--- Data extract Enclosed Below ---
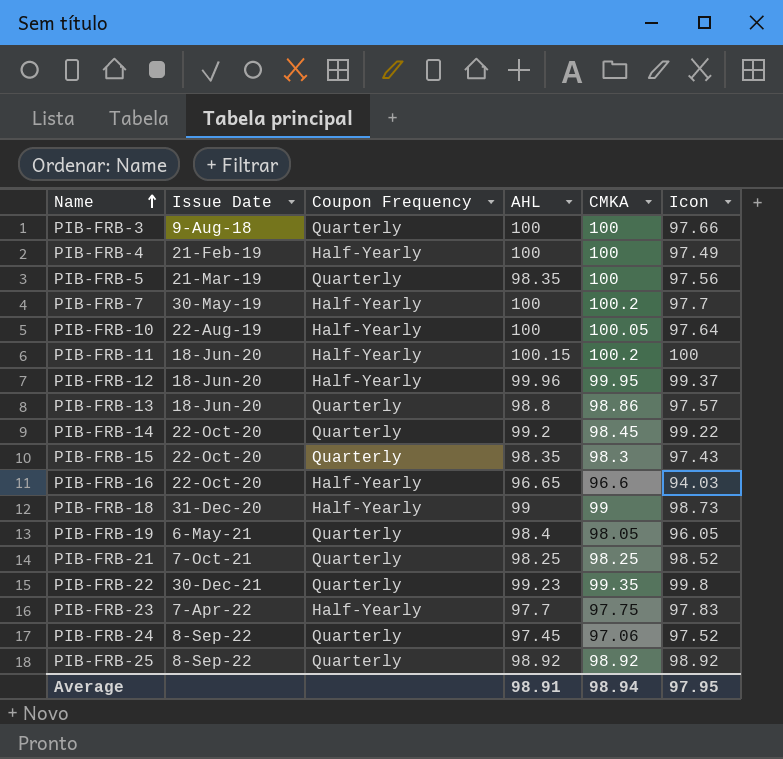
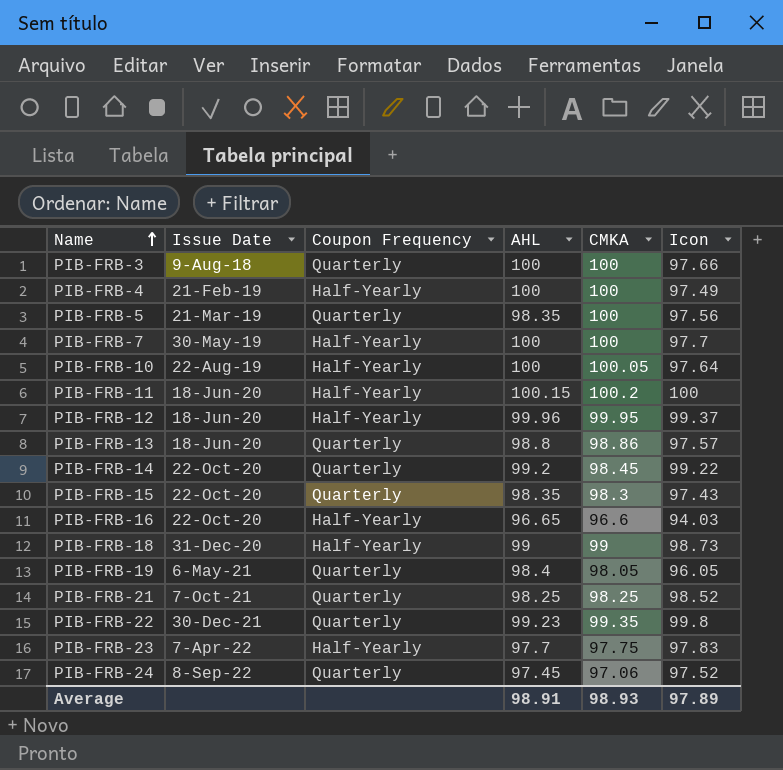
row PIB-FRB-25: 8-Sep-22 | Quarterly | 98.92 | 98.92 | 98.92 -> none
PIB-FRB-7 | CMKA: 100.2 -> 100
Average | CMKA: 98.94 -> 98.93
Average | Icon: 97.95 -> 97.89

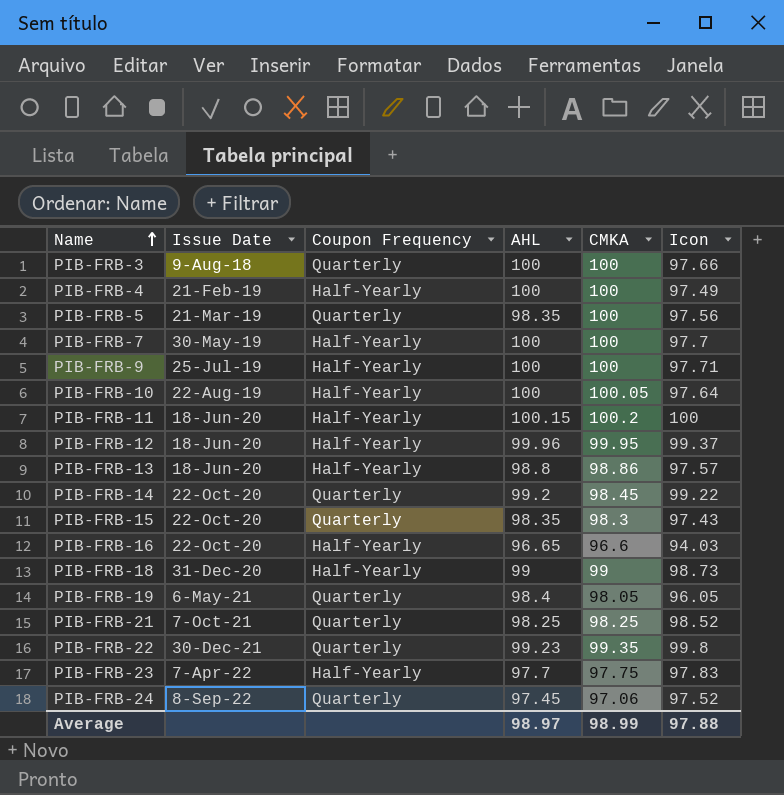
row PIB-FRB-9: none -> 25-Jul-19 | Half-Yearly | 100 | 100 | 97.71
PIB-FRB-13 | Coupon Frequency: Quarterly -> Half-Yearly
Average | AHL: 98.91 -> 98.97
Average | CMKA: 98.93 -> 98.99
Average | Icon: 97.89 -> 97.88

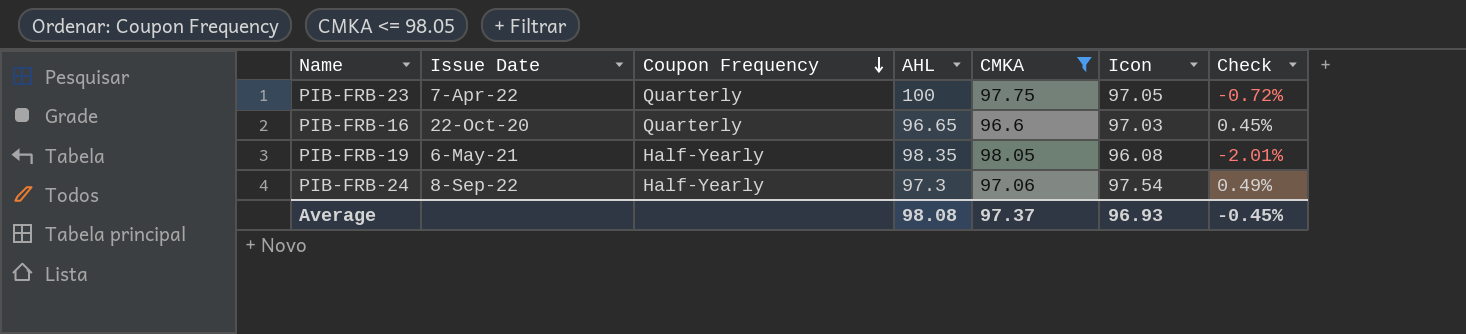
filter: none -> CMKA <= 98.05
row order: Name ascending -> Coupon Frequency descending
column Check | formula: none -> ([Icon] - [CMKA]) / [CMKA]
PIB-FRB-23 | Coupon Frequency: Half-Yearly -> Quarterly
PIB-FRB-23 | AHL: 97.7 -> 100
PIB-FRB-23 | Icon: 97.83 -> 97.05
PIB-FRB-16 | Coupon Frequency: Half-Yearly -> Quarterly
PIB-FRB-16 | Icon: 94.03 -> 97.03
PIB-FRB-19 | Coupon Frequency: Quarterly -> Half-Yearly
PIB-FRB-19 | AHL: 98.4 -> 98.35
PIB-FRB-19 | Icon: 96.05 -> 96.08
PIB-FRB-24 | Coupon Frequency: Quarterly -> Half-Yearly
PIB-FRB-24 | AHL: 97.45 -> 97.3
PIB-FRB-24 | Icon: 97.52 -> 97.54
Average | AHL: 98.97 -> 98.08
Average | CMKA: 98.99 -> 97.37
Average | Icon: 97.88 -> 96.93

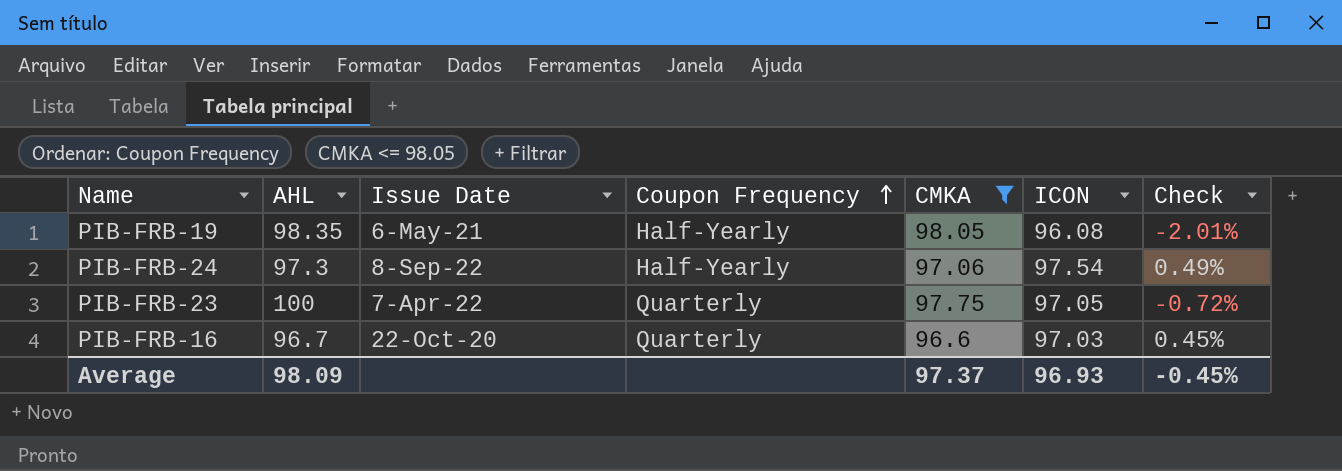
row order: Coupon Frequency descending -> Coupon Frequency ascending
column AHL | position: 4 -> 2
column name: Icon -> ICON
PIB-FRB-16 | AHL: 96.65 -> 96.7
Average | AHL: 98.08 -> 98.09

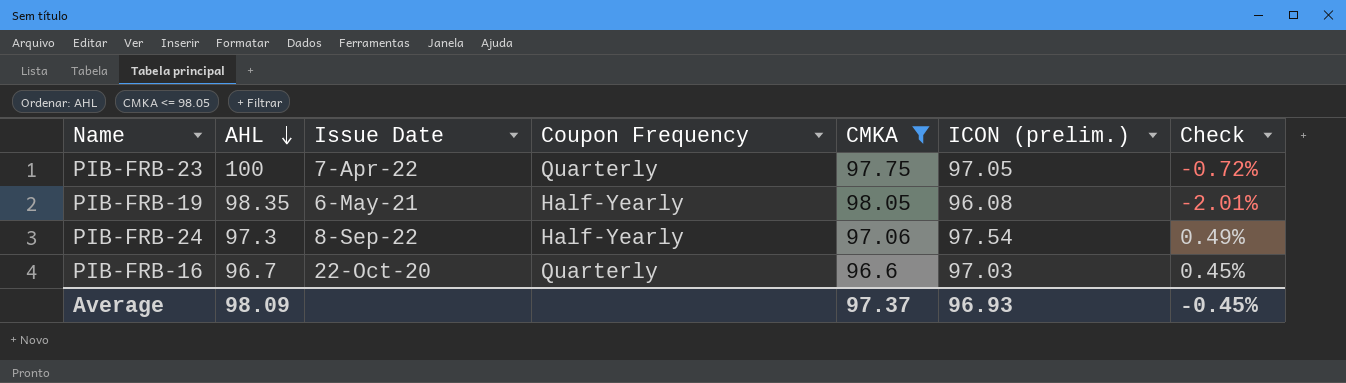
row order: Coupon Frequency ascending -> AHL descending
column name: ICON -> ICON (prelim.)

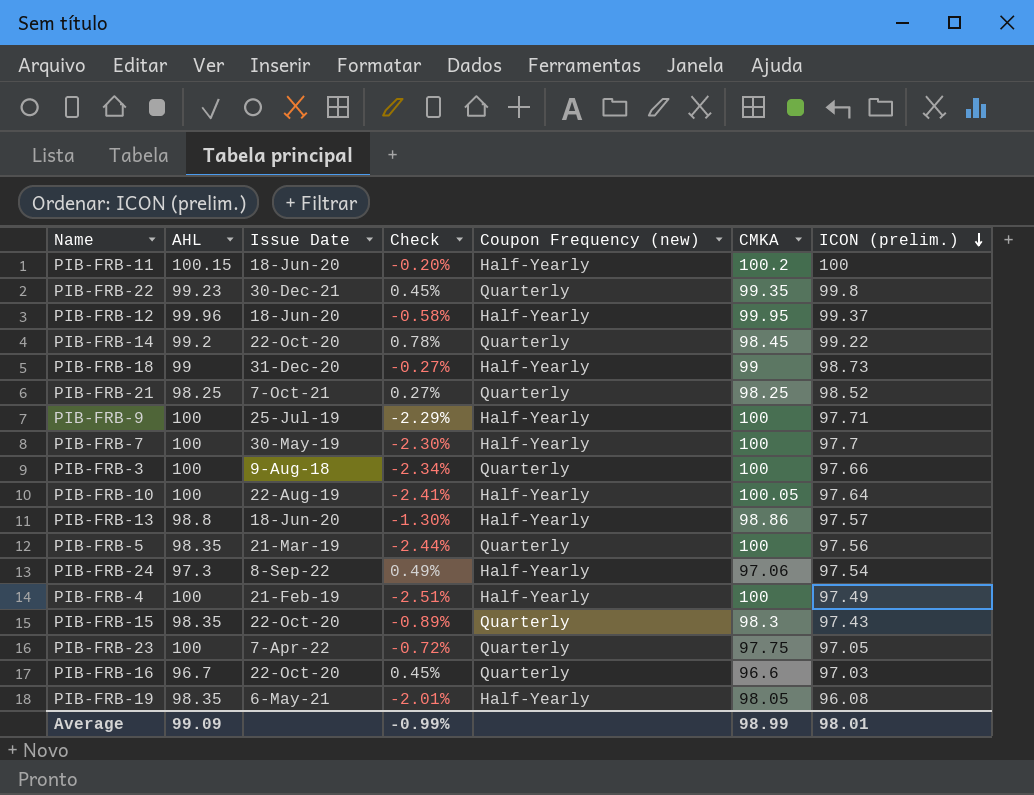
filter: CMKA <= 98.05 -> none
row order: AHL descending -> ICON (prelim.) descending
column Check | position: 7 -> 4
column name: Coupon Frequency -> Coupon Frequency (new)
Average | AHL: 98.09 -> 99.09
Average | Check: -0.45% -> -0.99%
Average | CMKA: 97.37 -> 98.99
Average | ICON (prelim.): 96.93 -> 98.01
--- End of Enclosed Data extract ---
What is being asked: Repeat exactly the lines above, beginning at the one containing "Average | Icon: 97.95 -> 97.89" and ending at the one containing "row order: AHL". Do not carry over any pictures.

Answer to this exercise:
Average | Icon: 97.95 -> 97.89

row PIB-FRB-9: none -> 25-Jul-19 | Half-Yearly | 100 | 100 | 97.71
PIB-FRB-13 | Coupon Frequency: Quarterly -> Half-Yearly
Average | AHL: 98.91 -> 98.97
Average | CMKA: 98.93 -> 98.99
Average | Icon: 97.89 -> 97.88

filter: none -> CMKA <= 98.05
row order: Name ascending -> Coupon Frequency descending
column Check | formula: none -> ([Icon] - [CMKA]) / [CMKA]
PIB-FRB-23 | Coupon Frequency: Half-Yearly -> Quarterly
PIB-FRB-23 | AHL: 97.7 -> 100
PIB-FRB-23 | Icon: 97.83 -> 97.05
PIB-FRB-16 | Coupon Frequency: Half-Yearly -> Quarterly
PIB-FRB-16 | Icon: 94.03 -> 97.03
PIB-FRB-19 | Coupon Frequency: Quarterly -> Half-Yearly
PIB-FRB-19 | AHL: 98.4 -> 98.35
PIB-FRB-19 | Icon: 96.05 -> 96.08
PIB-FRB-24 | Coupon Frequency: Quarterly -> Half-Yearly
PIB-FRB-24 | AHL: 97.45 -> 97.3
PIB-FRB-24 | Icon: 97.52 -> 97.54
Average | AHL: 98.97 -> 98.08
Average | CMKA: 98.99 -> 97.37
Average | Icon: 97.88 -> 96.93

row order: Coupon Frequency descending -> Coupon Frequency ascending
column AHL | position: 4 -> 2
column name: Icon -> ICON
PIB-FRB-16 | AHL: 96.65 -> 96.7
Average | AHL: 98.08 -> 98.09

row order: Coupon Frequency ascending -> AHL descending
column name: ICON -> ICON (prelim.)

filter: CMKA <= 98.05 -> none
row order: AHL descending -> ICON (prelim.) descending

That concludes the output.